これらの人々は梁振英・行政長官の辞任を求めていたが、2日深夜、梁氏は辞任は拒否するものの、関係者を派遣して、デモの中心となっている学生代表らと政治改革について話し合うとする談話を発表した。
江・行政院長は3日、立法院本会議で、中華民国政府は香港当局と抗議団体にアドバイスする立場にないとした上で、「北京当局と香港当局のどちらにかかわらず、知恵を発揮するよう希望する。理性的かつ平和的、寛大な方式を保ちながら、現在の抗議活動に対処すべきだ」と述べた。

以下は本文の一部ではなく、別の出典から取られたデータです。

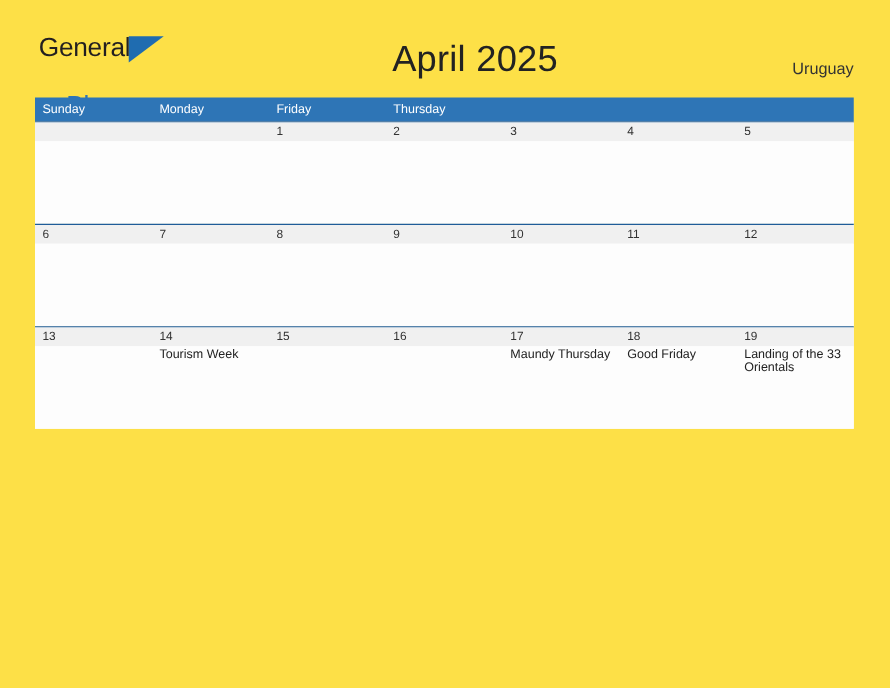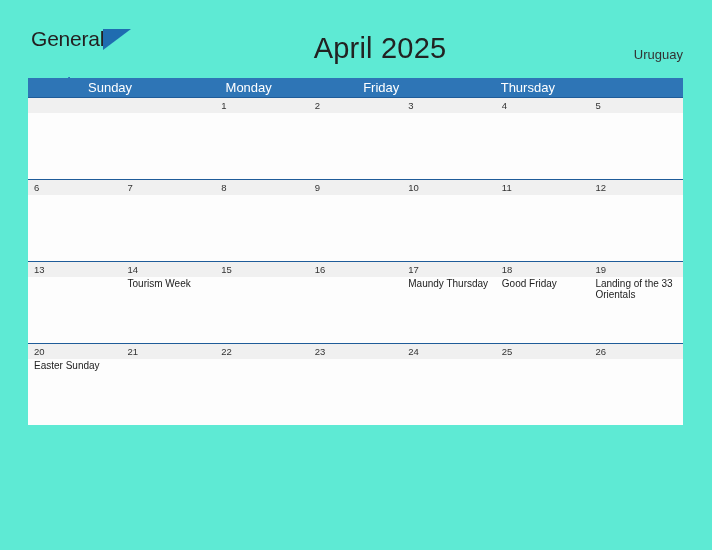"General" .page { background: #5eead4 -> #fde047 }
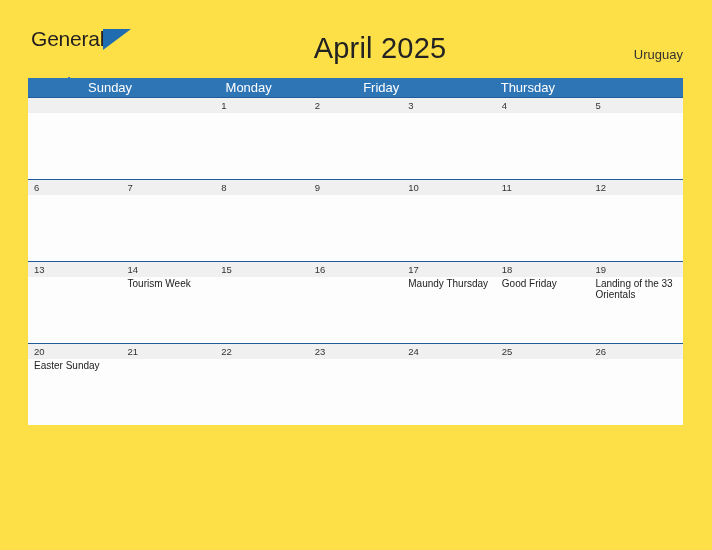"Sunday" .weekday-cell { font-size: 13px -> 10px; margin-left: 44px -> none; padding-left: 16px -> 6px }
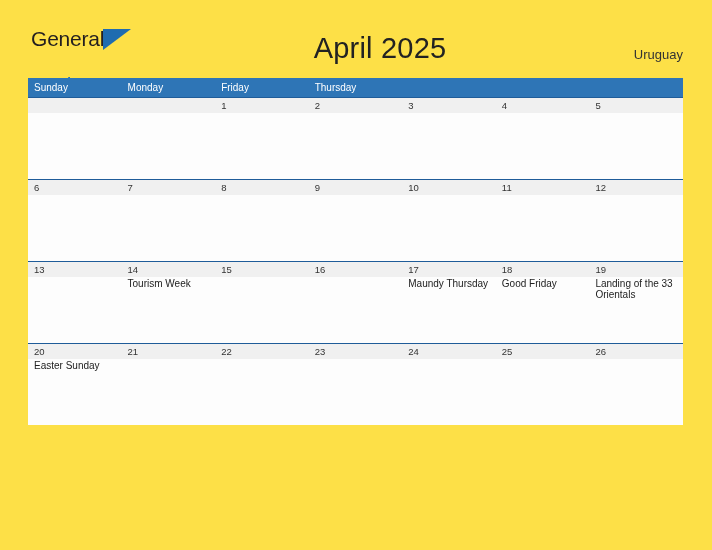"20" div.week-row { html: <div> <div> <div>20</div> <div>21</div> <div>22</div> <div>23</div> <div>24</div> <div>25</div> <div>26</div> </div> <div> <div>Easter Sunday</div> <div></div> <div></div> <div></div> <div></div> <div></div> <div></div> </div> </div> -> none }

また、行政院大陸委員会の王郁琦・主任委員も3日、立法院での答弁で、香港当局と抗議団体に対話の余地が生まれており、緊張は緩和の方向にあると説明。そして、中華民国政府は香港の人々が普通選挙を求めることを支持し、香港当局との間で理性的な対話が行われ、問題が平和裏に解決されることを望むとする立場を重ねて強調した。